> [Work item]: Please print each record below exactly as it is written.

> [Data for review]:
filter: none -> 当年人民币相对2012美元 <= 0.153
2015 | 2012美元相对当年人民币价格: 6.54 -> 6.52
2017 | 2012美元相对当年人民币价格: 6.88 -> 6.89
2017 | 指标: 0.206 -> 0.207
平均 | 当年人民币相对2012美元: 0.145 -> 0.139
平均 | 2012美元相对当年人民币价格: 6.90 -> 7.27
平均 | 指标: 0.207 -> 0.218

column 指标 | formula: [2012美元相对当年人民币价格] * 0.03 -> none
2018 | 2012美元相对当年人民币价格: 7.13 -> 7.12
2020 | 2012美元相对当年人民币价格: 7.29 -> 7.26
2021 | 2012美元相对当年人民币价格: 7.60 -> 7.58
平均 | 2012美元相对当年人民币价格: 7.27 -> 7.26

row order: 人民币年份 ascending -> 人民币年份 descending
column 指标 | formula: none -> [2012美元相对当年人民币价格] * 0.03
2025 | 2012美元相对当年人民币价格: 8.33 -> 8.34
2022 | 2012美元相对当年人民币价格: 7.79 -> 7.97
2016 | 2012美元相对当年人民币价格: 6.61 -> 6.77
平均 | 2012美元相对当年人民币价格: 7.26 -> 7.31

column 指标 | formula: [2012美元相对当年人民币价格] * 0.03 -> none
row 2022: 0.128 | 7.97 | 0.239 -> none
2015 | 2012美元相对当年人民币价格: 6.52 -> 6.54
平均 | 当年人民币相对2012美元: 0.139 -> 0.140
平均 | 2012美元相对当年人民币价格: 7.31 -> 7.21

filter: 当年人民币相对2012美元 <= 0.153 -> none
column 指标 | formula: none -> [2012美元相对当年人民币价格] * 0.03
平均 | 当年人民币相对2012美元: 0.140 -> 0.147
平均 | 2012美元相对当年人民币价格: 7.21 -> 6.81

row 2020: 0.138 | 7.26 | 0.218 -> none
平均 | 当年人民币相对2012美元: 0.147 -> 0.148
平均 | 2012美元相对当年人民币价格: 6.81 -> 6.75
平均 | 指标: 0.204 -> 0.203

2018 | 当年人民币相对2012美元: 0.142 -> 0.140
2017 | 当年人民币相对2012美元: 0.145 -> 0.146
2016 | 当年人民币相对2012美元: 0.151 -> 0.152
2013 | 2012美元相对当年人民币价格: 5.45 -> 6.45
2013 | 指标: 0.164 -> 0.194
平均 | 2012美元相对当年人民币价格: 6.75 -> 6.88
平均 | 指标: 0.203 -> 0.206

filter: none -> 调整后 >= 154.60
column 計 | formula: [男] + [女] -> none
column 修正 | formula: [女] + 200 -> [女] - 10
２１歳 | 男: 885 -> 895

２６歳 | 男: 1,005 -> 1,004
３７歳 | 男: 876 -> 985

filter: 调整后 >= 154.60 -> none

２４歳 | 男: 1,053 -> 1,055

> [Reply]:
filter: none -> 当年人民币相对2012美元 <= 0.153
2015 | 2012美元相对当年人民币价格: 6.54 -> 6.52
2017 | 2012美元相对当年人民币价格: 6.88 -> 6.89
2017 | 指标: 0.206 -> 0.207
平均 | 当年人民币相对2012美元: 0.145 -> 0.139
平均 | 2012美元相对当年人民币价格: 6.90 -> 7.27
平均 | 指标: 0.207 -> 0.218

column 指标 | formula: [2012美元相对当年人民币价格] * 0.03 -> none
2018 | 2012美元相对当年人民币价格: 7.13 -> 7.12
2020 | 2012美元相对当年人民币价格: 7.29 -> 7.26
2021 | 2012美元相对当年人民币价格: 7.60 -> 7.58
平均 | 2012美元相对当年人民币价格: 7.27 -> 7.26

row order: 人民币年份 ascending -> 人民币年份 descending
column 指标 | formula: none -> [2012美元相对当年人民币价格] * 0.03
2025 | 2012美元相对当年人民币价格: 8.33 -> 8.34
2022 | 2012美元相对当年人民币价格: 7.79 -> 7.97
2016 | 2012美元相对当年人民币价格: 6.61 -> 6.77
平均 | 2012美元相对当年人民币价格: 7.26 -> 7.31

column 指标 | formula: [2012美元相对当年人民币价格] * 0.03 -> none
row 2022: 0.128 | 7.97 | 0.239 -> none
2015 | 2012美元相对当年人民币价格: 6.52 -> 6.54
平均 | 当年人民币相对2012美元: 0.139 -> 0.140
平均 | 2012美元相对当年人民币价格: 7.31 -> 7.21

filter: 当年人民币相对2012美元 <= 0.153 -> none
column 指标 | formula: none -> [2012美元相对当年人民币价格] * 0.03
平均 | 当年人民币相对2012美元: 0.140 -> 0.147
平均 | 2012美元相对当年人民币价格: 7.21 -> 6.81

row 2020: 0.138 | 7.26 | 0.218 -> none
平均 | 当年人民币相对2012美元: 0.147 -> 0.148
平均 | 2012美元相对当年人民币价格: 6.81 -> 6.75
平均 | 指标: 0.204 -> 0.203

2018 | 当年人民币相对2012美元: 0.142 -> 0.140
2017 | 当年人民币相对2012美元: 0.145 -> 0.146
2016 | 当年人民币相对2012美元: 0.151 -> 0.152
2013 | 2012美元相对当年人民币价格: 5.45 -> 6.45
2013 | 指标: 0.164 -> 0.194
平均 | 2012美元相对当年人民币价格: 6.75 -> 6.88
平均 | 指标: 0.203 -> 0.206

filter: none -> 调整后 >= 154.60
column 計 | formula: [男] + [女] -> none
column 修正 | formula: [女] + 200 -> [女] - 10
２１歳 | 男: 885 -> 895

２６歳 | 男: 1,005 -> 1,004
３７歳 | 男: 876 -> 985

filter: 调整后 >= 154.60 -> none

２４歳 | 男: 1,053 -> 1,055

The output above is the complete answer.